ProSPy: A Profiling-Driven SQL-Python Agentic Framework for Enterprise Text-to-SQL
Pith reviewed 2026-06-28 01:54 UTC · model grok-4.3
The pith
ProSPy structures Text-to-SQL reasoning into four stages that combine automatic profiling, schema pruning, dialect-agnostic SQL, and Python analysis.
A machine-rendered reading of the paper's core claim, the machinery that carries it, and where it could break.
Core claim
ProSPy structures the reasoning process into four stages: it first extracts fine-grained data evidence through automatic profiling, progressively prunes large schemas into task-relevant contexts, fetches intermediate views through a dialect-agnostic SQL interface, and finally performs flexible downstream analysis with Python. This design combines the efficiency of SQL over large databases with the flexibility of Python-based analysis, while reducing reliance on unreliable metadata and improving robustness across SQL dialects.
What carries the argument
The four-stage profiling-driven SQL-Python agentic framework that extracts evidence, prunes schemas, generates views via SQL, and completes analysis in Python.
If this is right
- Outperforms strong baselines on Spider 2.0-Lite and Spider 2.0-Snow with both open-source and proprietary models.
- Achieves execution accuracies of 60.15 percent and 60.51 percent with Claude-4.5-Opus without majority voting.
- Remains robust to SQL dialect variations.
- Delivers a favorable trade-off between schema recall and precision.
Where Pith is reading between the lines
- The same profiling-plus-pruning pattern could be tested on non-relational or streaming data sources where schema information is even less stable.
- The Python analysis stage opens the possibility of embedding statistical or machine-learning steps directly after SQL retrieval without separate pipelines.

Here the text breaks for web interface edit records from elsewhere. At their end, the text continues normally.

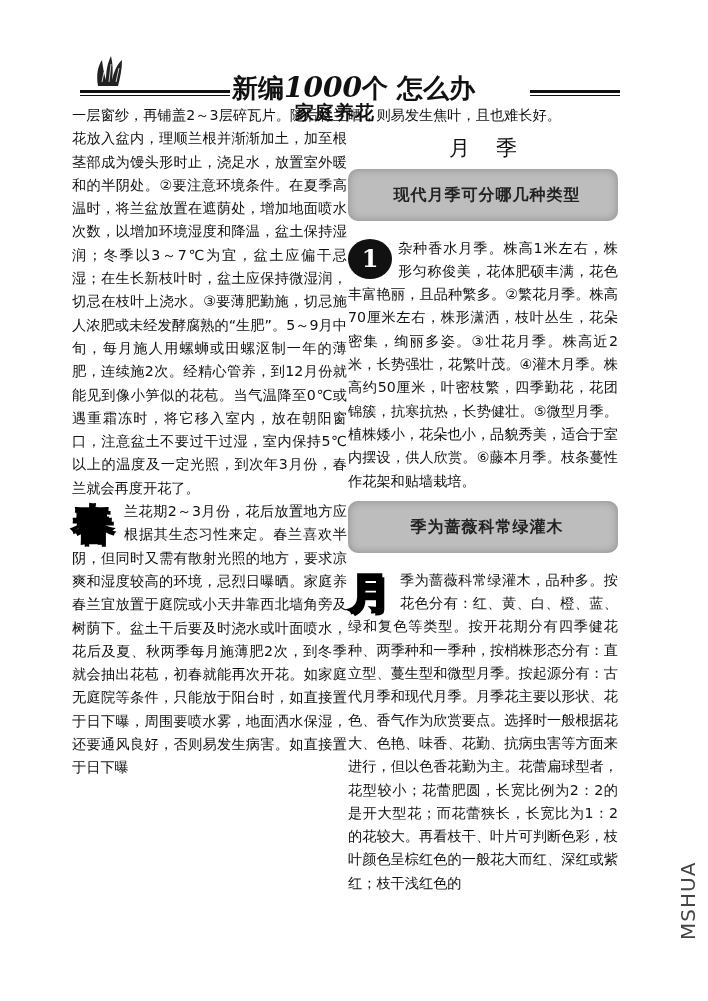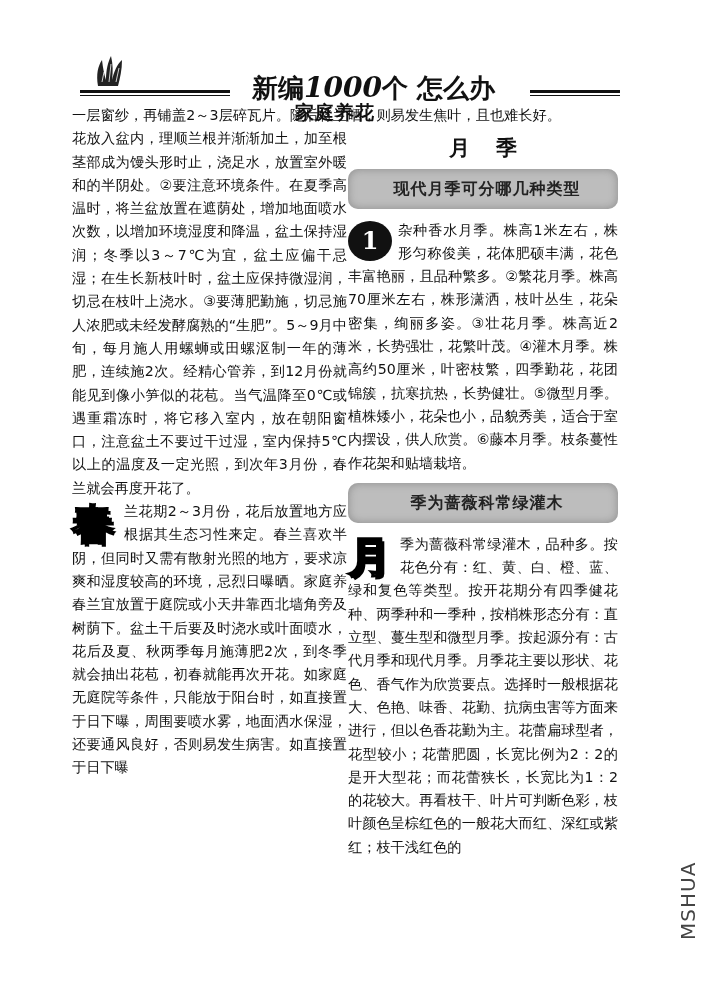"新编1000个 怎么办" .title-main { margin-left: 20px -> none }
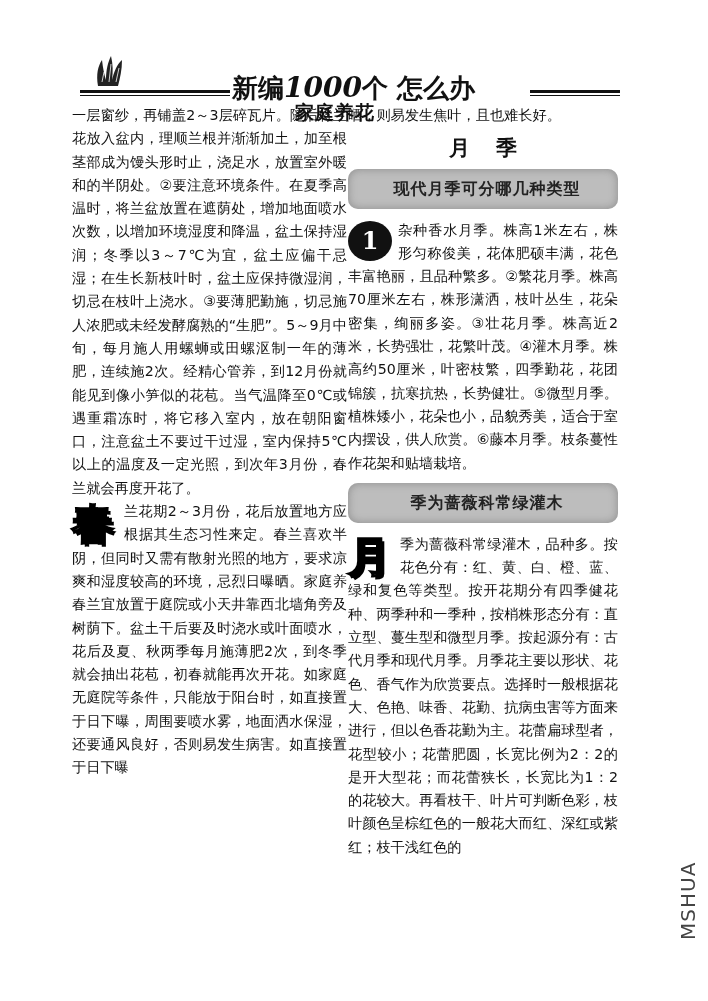"月季" .heading { font-weight: bold -> normal }
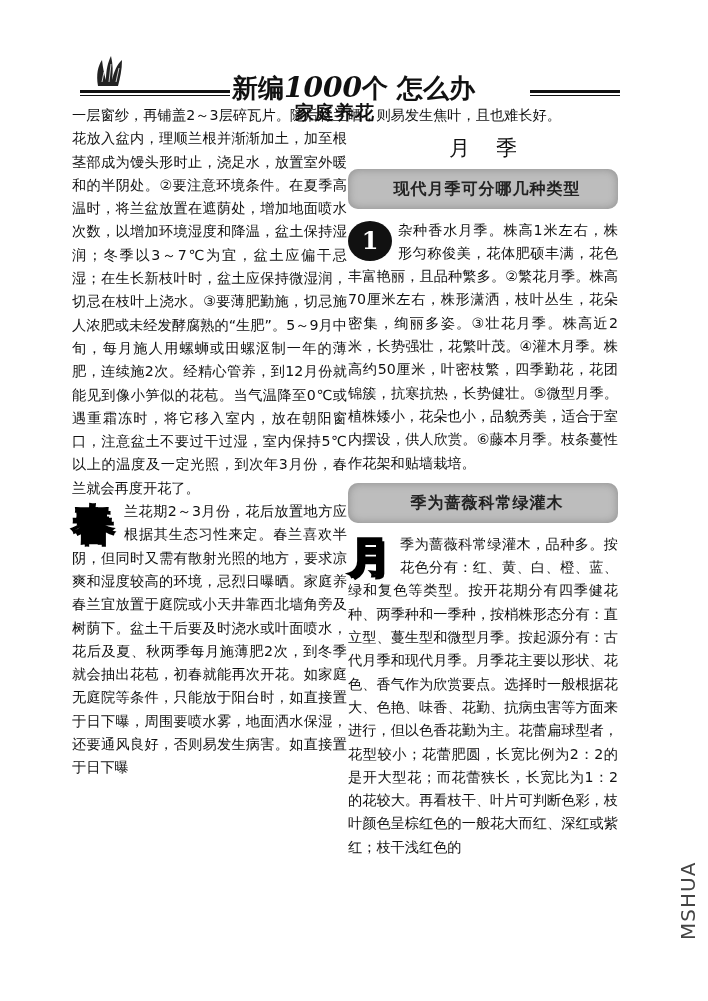"现代月季可分哪几种类型" .secbar { height: 40px -> 52px; margin: 8px 0 10px 0 -> 8px 0 16px 0 }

- Lower reliance on metadata documentation could make the approach useful for legacy enterprise systems that lack up-to-date schema descriptions.
Load-bearing premise
Automatic profiling reliably extracts the needed fine-grained data evidence and progressive pruning keeps all task-relevant information without critical omissions in heterogeneous enterprise schemas.
What would settle it
A test case on a heterogeneous enterprise database where the profiling step misses key data patterns or pruning drops a required column, producing an incorrect final result that a single correct SQL query would have avoided.
Figures
read the original abstract
Large language models have substantially advanced Text-to-SQL systems, yet applying them to enterprise-scale databases remains challenging. Real-world databases often contain large and heterogeneous schemas, incomplete metadata, dialect-specific SQL syntax, and complex analytical questions that are difficult to solve with a single SQL query. To address these challenges, we propose ProSPy, a Profiling-driven SQL--Python agentic framework for enterprise-scale Text-to-SQL. ProSPy structures the reasoning process into four stages: it first extracts fine-grained data evidence through automatic profiling, progressively prunes large schemas into task-relevant contexts, fetches intermediate views through a dialect-agnostic SQL interface, and finally performs flexible downstream analysis with Python. This design combines the efficiency of SQL over large databases with the flexibility of Python-based analysis, while reducing reliance on unreliable metadata and improving robustness across SQL dialects. Experiments on Spider 2.0-Lite and Spider 2.0-Snow show that ProSPy consistently outperforms strong baselines with both open-source and proprietary models, achieving execution accuracies of 60.15% and 60.51% with Claude-4.5-Opus, without majority voting. Further analysis shows that ProSPy is robust to SQL dialect variations and achieves a favorable trade-off between schema recall and precision.
Editorial analysis
A structured set of objections, weighed in public.
Referee Report
Summary. The paper proposes ProSPy, a profiling-driven SQL-Python agentic framework for enterprise Text-to-SQL. It structures reasoning into four stages—automatic profiling to extract fine-grained data evidence, progressive schema pruning into task-relevant contexts, dialect-agnostic SQL for intermediate views, and Python for downstream analysis—targeting challenges of large heterogeneous schemas, incomplete metadata, and dialect variation. Experiments on Spider 2.0-Lite and Spider 2.0-Snow report execution accuracies of 60.15% and 60.51% with Claude-4.5-Opus (no majority voting), outperforming baselines, with additional analysis on dialect robustness and schema recall/precision trade-offs.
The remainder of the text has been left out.